Младше на это вино красное, сочное и
вровень со мной на любовь. Нежность и страстность нашу,
на имена, племена, странствия, горечь, бои.
Это тебе Одиссей, от берегов чаля, машет.
Это Итака в слезах. Это фракийцы в ночи.
Маленький тощий щенок, что вислоухий и зряшный.
Я его прикормлю, сына бульдожьего: щи,
рыбу, сухарики, хлеб – тёплый, зернистый, вчерашний.

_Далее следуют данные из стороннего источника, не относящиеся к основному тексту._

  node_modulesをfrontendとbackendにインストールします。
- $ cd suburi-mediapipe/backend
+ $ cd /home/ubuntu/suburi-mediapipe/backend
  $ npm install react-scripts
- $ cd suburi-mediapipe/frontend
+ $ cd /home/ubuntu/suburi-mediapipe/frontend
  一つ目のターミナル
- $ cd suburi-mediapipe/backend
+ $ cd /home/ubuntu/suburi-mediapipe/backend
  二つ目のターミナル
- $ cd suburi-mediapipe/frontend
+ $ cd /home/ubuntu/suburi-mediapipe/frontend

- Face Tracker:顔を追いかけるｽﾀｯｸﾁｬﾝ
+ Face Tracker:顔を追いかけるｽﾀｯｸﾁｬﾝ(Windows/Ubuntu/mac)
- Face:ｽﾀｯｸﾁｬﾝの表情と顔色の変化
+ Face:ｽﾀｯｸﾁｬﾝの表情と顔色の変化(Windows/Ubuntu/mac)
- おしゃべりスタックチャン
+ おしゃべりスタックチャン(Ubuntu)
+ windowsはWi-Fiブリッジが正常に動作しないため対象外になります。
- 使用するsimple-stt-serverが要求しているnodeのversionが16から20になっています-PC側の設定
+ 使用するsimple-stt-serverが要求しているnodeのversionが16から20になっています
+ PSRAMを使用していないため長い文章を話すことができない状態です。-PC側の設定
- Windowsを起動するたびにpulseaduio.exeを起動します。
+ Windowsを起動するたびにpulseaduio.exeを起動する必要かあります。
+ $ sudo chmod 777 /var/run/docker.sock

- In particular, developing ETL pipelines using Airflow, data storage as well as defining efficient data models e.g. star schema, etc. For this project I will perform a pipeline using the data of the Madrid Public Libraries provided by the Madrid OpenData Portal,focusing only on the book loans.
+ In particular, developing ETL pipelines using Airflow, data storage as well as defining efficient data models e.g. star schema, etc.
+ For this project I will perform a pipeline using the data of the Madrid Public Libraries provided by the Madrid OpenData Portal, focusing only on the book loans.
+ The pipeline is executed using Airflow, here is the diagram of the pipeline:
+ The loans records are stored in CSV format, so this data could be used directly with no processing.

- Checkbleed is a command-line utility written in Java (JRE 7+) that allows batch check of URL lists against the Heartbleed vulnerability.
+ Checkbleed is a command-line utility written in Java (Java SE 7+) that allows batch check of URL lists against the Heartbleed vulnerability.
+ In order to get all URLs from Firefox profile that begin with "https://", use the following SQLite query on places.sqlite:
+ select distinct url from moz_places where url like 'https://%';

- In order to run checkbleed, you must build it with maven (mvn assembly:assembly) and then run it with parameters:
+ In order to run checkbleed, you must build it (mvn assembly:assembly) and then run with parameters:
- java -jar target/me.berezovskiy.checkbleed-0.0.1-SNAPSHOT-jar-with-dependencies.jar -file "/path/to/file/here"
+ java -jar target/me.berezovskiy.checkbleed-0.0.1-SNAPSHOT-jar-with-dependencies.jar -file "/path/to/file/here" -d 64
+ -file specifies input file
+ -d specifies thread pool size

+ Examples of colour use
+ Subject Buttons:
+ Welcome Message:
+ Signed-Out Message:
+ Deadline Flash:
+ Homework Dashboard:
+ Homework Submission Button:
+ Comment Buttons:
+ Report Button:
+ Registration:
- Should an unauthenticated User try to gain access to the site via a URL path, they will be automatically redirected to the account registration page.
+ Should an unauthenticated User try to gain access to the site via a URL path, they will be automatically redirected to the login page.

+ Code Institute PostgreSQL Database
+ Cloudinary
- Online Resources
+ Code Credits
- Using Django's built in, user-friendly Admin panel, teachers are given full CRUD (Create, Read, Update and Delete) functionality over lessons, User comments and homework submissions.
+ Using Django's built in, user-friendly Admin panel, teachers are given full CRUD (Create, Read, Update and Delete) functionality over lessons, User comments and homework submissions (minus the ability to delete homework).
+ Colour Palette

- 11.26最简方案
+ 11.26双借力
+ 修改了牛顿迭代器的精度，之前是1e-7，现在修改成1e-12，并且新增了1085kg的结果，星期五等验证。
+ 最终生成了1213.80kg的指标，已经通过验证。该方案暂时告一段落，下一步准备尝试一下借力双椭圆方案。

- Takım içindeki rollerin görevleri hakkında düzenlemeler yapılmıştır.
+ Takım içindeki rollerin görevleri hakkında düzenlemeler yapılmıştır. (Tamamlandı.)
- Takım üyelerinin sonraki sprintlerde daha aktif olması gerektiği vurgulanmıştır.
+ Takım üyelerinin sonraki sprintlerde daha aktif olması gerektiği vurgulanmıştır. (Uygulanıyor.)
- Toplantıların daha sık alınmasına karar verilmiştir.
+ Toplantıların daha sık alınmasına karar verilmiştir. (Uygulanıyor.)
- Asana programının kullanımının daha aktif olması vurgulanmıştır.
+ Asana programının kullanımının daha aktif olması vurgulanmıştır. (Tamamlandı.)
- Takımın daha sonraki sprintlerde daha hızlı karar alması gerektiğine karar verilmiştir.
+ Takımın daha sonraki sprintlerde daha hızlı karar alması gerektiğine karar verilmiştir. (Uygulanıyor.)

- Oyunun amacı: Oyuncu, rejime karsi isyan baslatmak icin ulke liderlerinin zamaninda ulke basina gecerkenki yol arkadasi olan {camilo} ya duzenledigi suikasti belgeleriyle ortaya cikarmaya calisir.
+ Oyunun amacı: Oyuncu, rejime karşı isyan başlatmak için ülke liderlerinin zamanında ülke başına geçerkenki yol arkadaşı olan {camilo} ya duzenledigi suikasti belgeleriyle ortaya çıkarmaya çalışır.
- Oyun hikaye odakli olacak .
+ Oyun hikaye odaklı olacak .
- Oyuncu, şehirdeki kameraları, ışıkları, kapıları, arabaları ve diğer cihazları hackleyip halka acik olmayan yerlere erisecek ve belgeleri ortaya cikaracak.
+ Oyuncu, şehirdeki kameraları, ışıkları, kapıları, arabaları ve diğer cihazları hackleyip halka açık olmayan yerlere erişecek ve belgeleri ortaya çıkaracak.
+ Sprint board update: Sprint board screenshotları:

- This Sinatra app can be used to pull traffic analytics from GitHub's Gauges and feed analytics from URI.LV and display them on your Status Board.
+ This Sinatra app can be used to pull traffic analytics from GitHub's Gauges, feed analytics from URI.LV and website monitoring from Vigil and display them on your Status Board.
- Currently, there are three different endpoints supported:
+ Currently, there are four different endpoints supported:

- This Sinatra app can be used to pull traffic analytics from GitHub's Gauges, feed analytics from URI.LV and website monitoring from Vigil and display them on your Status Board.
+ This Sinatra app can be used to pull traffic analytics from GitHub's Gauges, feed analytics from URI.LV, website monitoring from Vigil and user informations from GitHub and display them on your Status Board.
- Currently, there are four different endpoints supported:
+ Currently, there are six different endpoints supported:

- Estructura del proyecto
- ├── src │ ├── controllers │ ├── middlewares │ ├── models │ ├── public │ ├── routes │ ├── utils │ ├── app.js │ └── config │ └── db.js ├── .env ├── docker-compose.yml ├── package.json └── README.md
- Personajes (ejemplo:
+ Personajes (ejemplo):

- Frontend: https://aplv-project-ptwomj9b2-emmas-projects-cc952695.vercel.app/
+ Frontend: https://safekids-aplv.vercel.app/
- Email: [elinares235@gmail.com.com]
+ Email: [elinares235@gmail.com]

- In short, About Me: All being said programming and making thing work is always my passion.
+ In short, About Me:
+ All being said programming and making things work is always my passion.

Всё, что ни делаю я там ли, не там ли, а здесь,
вижу тебя я во всём: в гугле, в фейсбуке, с экрана,
что ты со мною. Во мне, словно бы в море ты весь,
сверху, классически. Но
рано! Ещё милый, рано!
Солнце. Рассвет. Заря. Каменный Зевс растёрт,
каменный Зевс разверст в бронзу, в огниво, в злато.
Боже, какой смешной этой Гекубы щенок.
Как сокровенна она – нам за любовь расплата!
***
Если честно, то я совершила почти невозможное.
Я простила. Хранить перестала обиды свои
в той шкатулке простой, без каменьев, без глянца подложного,
слишком много у нас той моей одинокой любви!
Слишком много у нас – ты не ценишь – но цен сногсшибательных,
слишком много хранимого – ты не хранишь – я храню,
слишком много у нас – этих цельных, таких замечательных
моих резанных вен и растерзанных слов на корню!
А тебе – чистота. Тебе травы алтайские. Родина
самого Шукшина, восхожденье, признанье, цветы.
И снега все твои – драгоценные и новогодние.
Лишь одна я камнями забросана.
Только не ты.
Лишь один ты мне снишься. Не я тебе – нежная, страстная,
да такая горячая, родинка, что на губе.
– Ну, давай в кафе встретимся! – ты позвонишь мне. Отказами
эта улица Горького, памятник каменный где.